Kevin Murphy, April 5, 2013, Domain Policy

ICANN’s announcement of a big media bash in New York on April 23, to announce the launch of new gTLDs, has gotten many people thinking the first launches are imminent.


We’re not going to see any new gTLD domains on sale until the third quarter at the earliest, in my view, and here are a few good reasons why.

April 23 is just a PR thing

ICANN has said that April 23 is primarily about awareness-raising.

Not only does it hope to garner plenty of column inches talking about new gTLDs — helping the marketing efforts of their registries — it also hopes to ceremonially sign the first Registry Agreements.

I think CEO Fadi Chehade’s push to make the industry look more respectable will also play a part, with the promotion of the Registrant Rights and Responsibilities document.

But there’s never been any suggestion that any strings will be delegated at that time, much less go live.

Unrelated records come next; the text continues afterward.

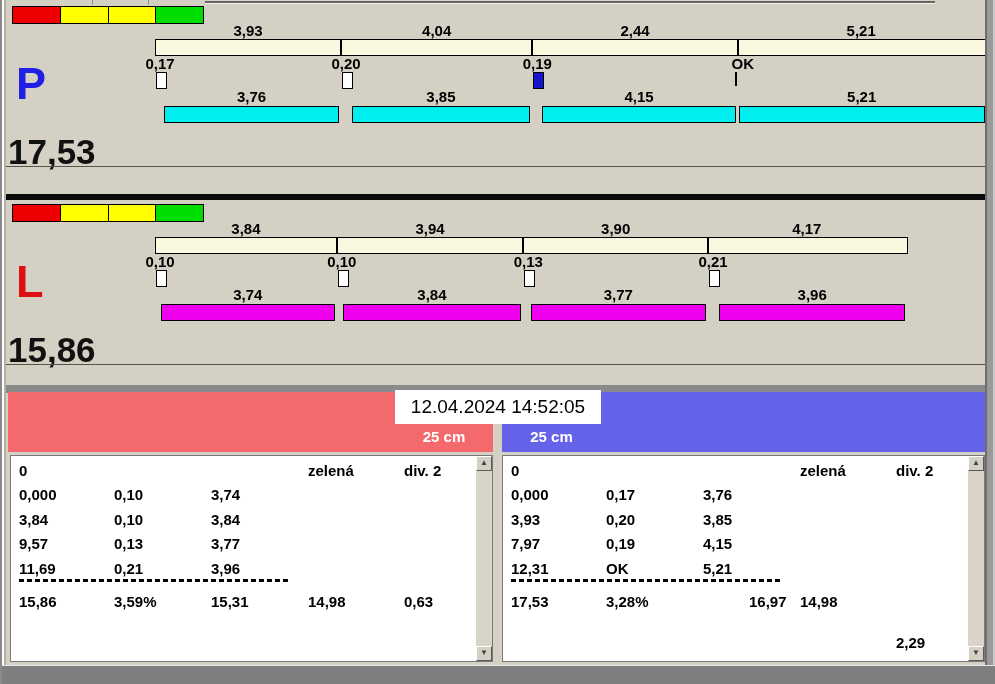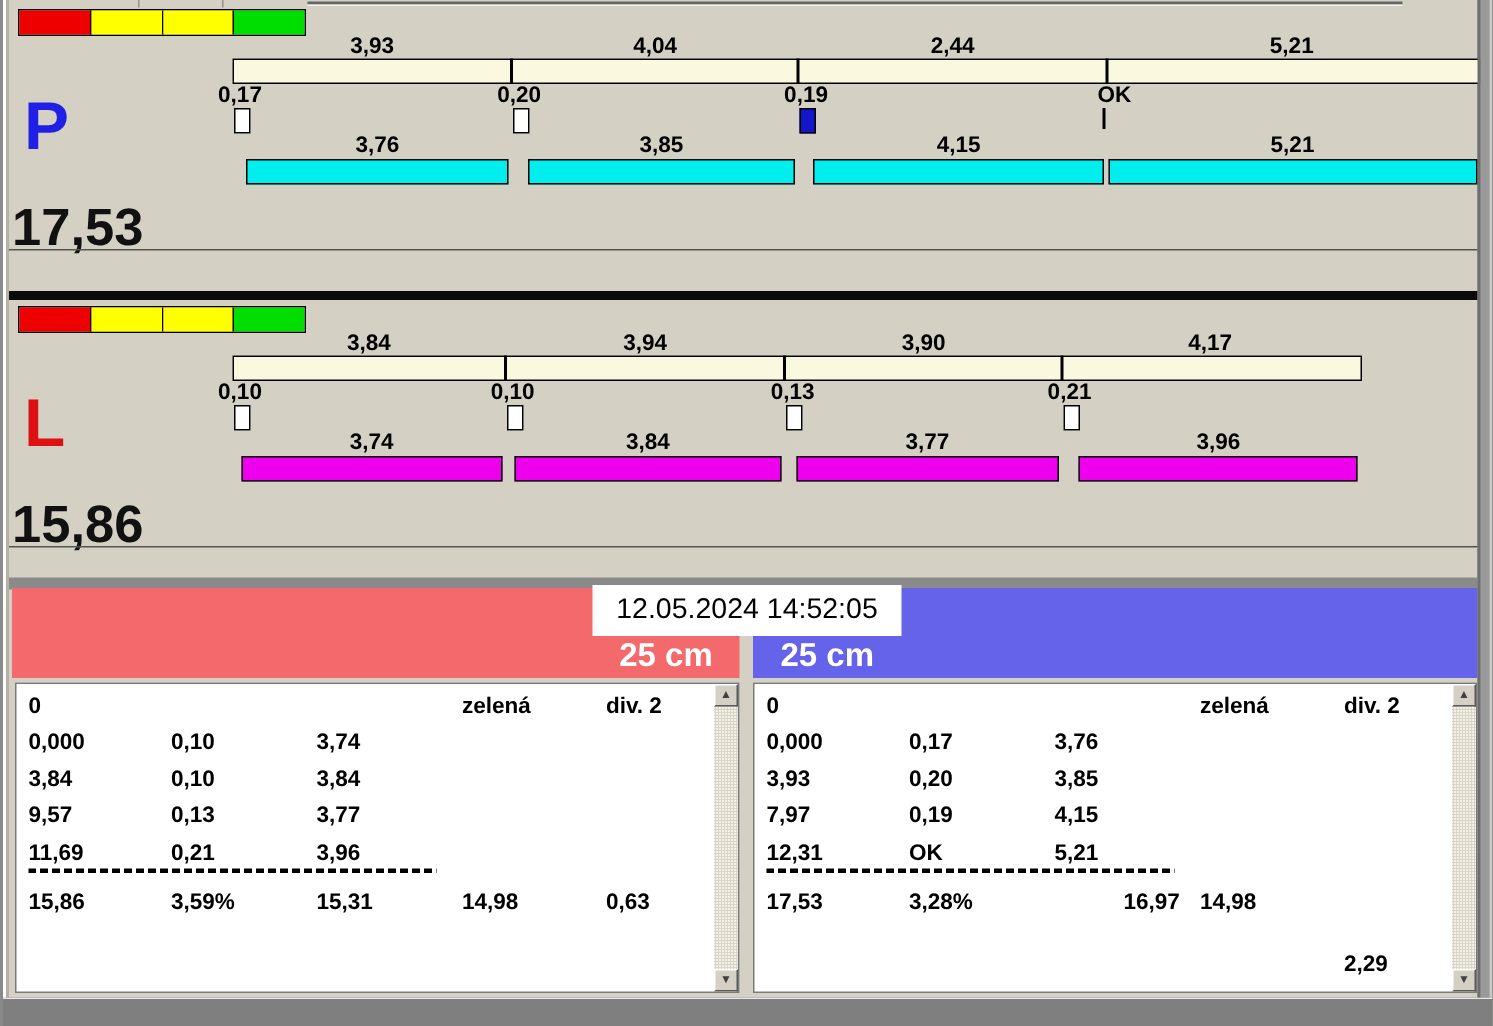"12.05.2024 14:52:05" div.date-box { text: 12.05.2024 -> 12.04.2024 }
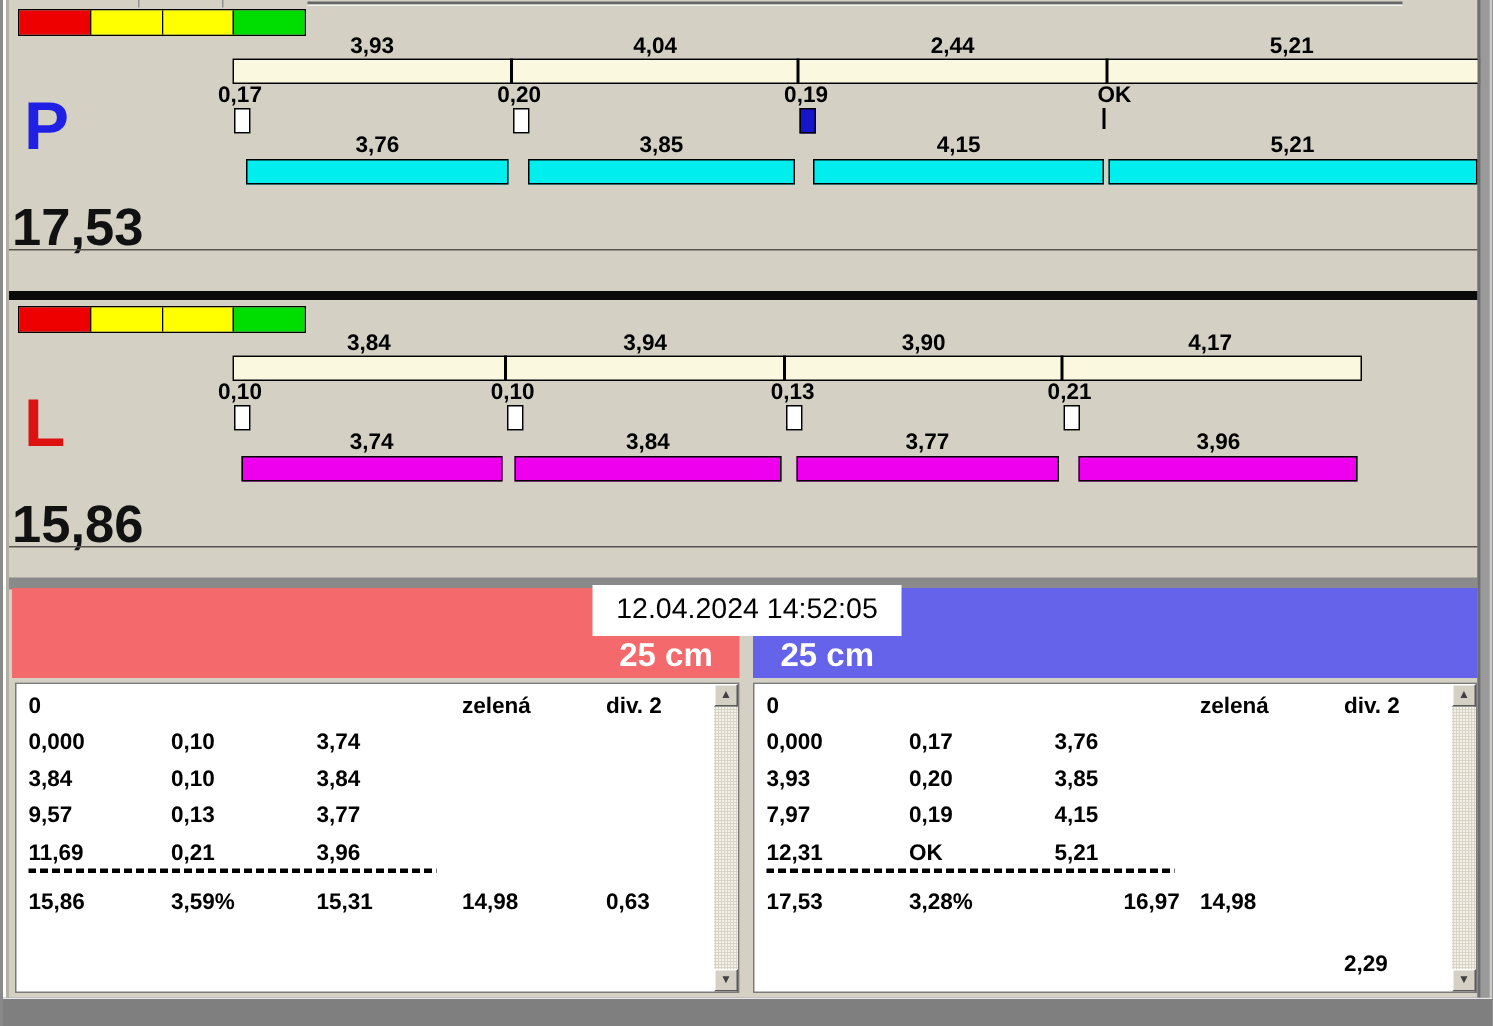"25 cm" .pool-badge { font-size: 22px -> 15px }
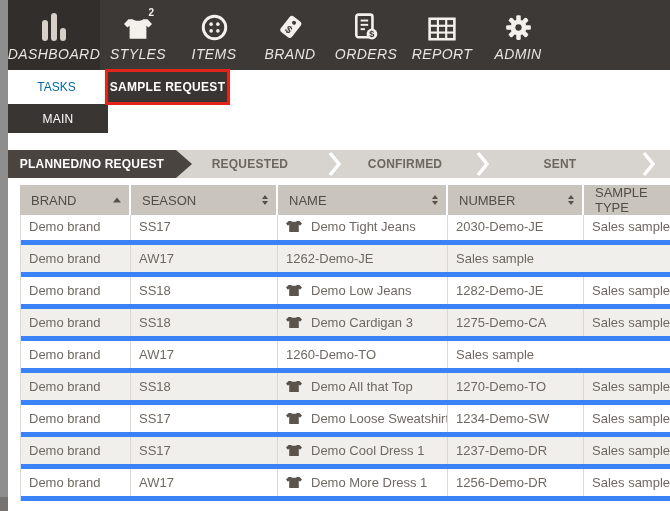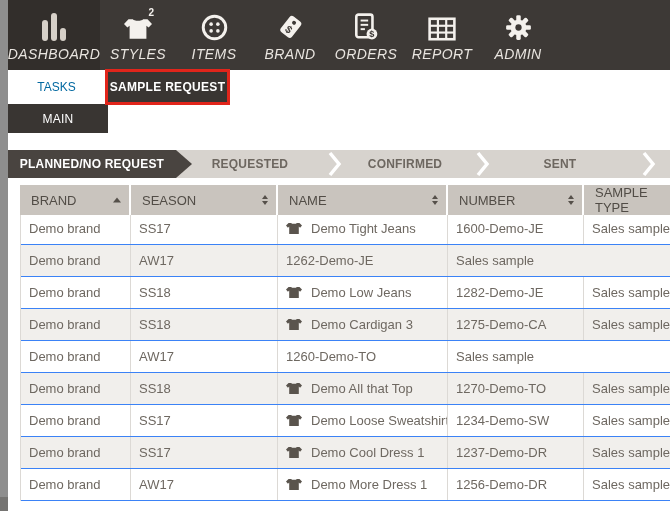"Demo brand" .row { border-bottom: 1px solid #3b82f6 -> 5px solid #3b82f6 }
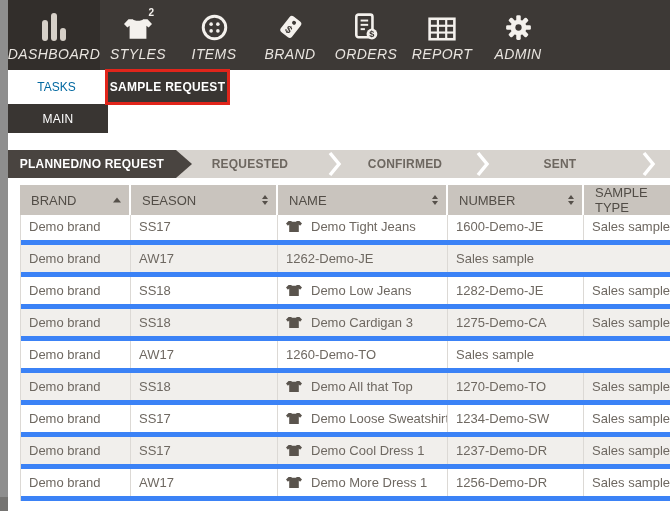"1600-Demo-JE" div.td { text: 1600-Demo-JE -> 2030-Demo-JE }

The contracts are still hugely controversial

If ICANN wants to sign a Registry Agreement on April 23, it’s going to need a Registry Agreement to sign.

Right now, applicants are up in arms about ICANN’s demand for greater powers to amend the contract in future.

While ICANN has toned down its proposals, they may still be unacceptable to many registries and gTLD applicants.

Applicants have some impetus to reach agreement quickly — because they want to launch and start making money as soon as possible.

But ICANN wants the same powers added to the 2013 Registrar Accreditation Agreement, and registrars are generally less worried about the speedy approval of new gTLDs.

ICANN has tied the approval of the RA and the RAA together — only registrars on the new RAA will be able to sell domains in new gTLDs.

Chehade has also made it clear that agreement on the new RAA is a gating issue for new gTLD launches.

If registries, registrars and ICANN can’t settle these issues in Beijing, it’s hard to see how any contracts could be signed April 23. The first launch would be delayed accordingly.

GAC Advice might not be what we’re expecting

GAC Advice on New gTLDs is, in my view, the biggest gating issue applicants are facing right now.

GAC Advice is an integral part of the approval process outlined in the Applicant Guidebook and ICANN has said many times that it cannot and will not sign any contracts until the GAC has spoken.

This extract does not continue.